Rohingya at Cox’s Bazar are highly optimistic of securing justice at the ICJ.

“We think justice will be ensured because all international human rights groups, different UN organizations and the international community have got evidence of the persecution on the Rohingya. All of them have visited the refugee camps many times and listened to the plight of the Rohingya,” Sawyed Ullah, a community leader from Jamtoli, told Arab News.

“Also, we have strong evidences of atrocities committed by the Myanmar government to root out the Rohingya from their birth place, Rakhine,” Ullah added.

“Without ensuring accountability, there will not be any safety and justice in Rakhine. Once the accountability is restored,  all of us will be able to go back home.”

Ramjan Ali, another refugee from the Kutupalang camp, said: “Myanmar’s government has forcibly displaced the Rohingya from their own land and that compelled us to shelter here at the refugee camps. Isn’t it enough evidence to justify our allegations against the Myanmar government?”

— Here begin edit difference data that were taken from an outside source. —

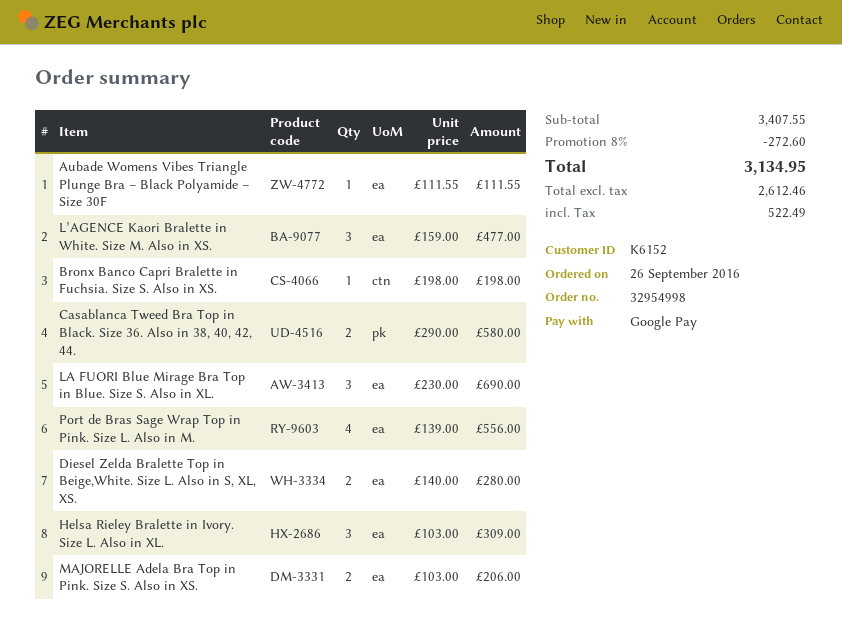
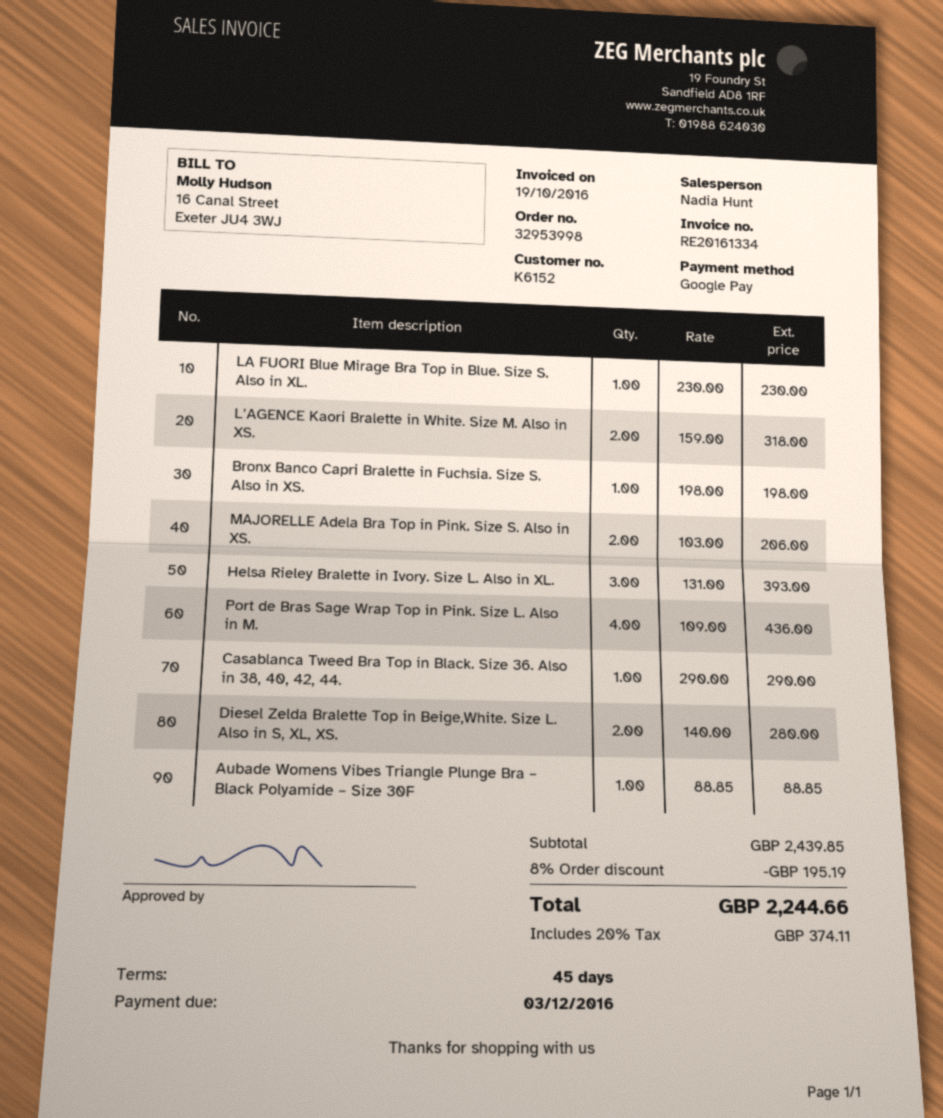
order number: 32954998 -> 32953998
Aubade Womens Vibes Triangle Plunge Bra – Black Polyamide – Size 30F: 1 x 111.55 = 111.55 -> 1 x 88.85 = 88.85
L’AGENCE Kaori Bralette in White. Size M. Also in XS.: 3 x 159.00 = 477.00 -> 2 x 159.00 = 318.00
Casablanca Tweed Bra Top in Black. Size 36. Also in 38, 40, 42, 44.: 2 x 290.00 = 580.00 -> 1 x 290.00 = 290.00
LA FUORI Blue Mirage Bra Top in Blue. Size S. Also in XL.: 3 x 230.00 = 690.00 -> 1 x 230.00 = 230.00
Port de Bras Sage Wrap Top in Pink. Size L. Also in M.: 4 x 139.00 = 556.00 -> 4 x 109.00 = 436.00
Helsa Rieley Bralette in Ivory. Size L. Also in XL.: 3 x 103.00 = 309.00 -> 3 x 131.00 = 393.00
subtotal: 3407.55 -> 2439.85
discount: 8% = 272.60 -> 8% = 195.19
tax: 522.49 -> 374.11
total: 3134.95 -> 2244.66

Ramjan Ali added: “Still the situation in Rakhine is very bad as we receive information from our relatives over there. We need protection from the international forces before any repatriation, and the ICJ’s decision will be helpful for us in this regard.”

Rohingya human rights activist Nay San Lwin, co-founder of the German-based Free Rohingya Coalition described the ICJ’s move as historic.

“It is first ever since we are persecuted. We have been seeking for justice since very long time,” Lwin told Arab News, adding that “finally the case is now at the world court and although it will take several years we are now excited for provisional measures from the court.”

Lwin, along with some 200 Rohingya rights activists from around the world, is set to hold a protest rally at the Hague from Dec. 11 during the ICJ’s hearing.

“We are expecting very much from the ICJ. Regardless whether Myanmar follows the decisions of the court this will have a huge impact. There won’t be any other justice mechanisms if this international court of justice can’t ensure the justice for us,” added Lwin.

Expressing his frustration on the repatriation process, Lwin said that the Myanmar government still had a “genocidal policy” on the Rohingya.

“I don’t think repatriation of the Rohingya will take place soon unless the government is considering to fulfill our demands,” he said.

The ICJ’s final decision will hold strong significance as any decisions taken by the ICJ are binding on member states.

Both Gambia and Myanmar are signatories of the Genocide Convention.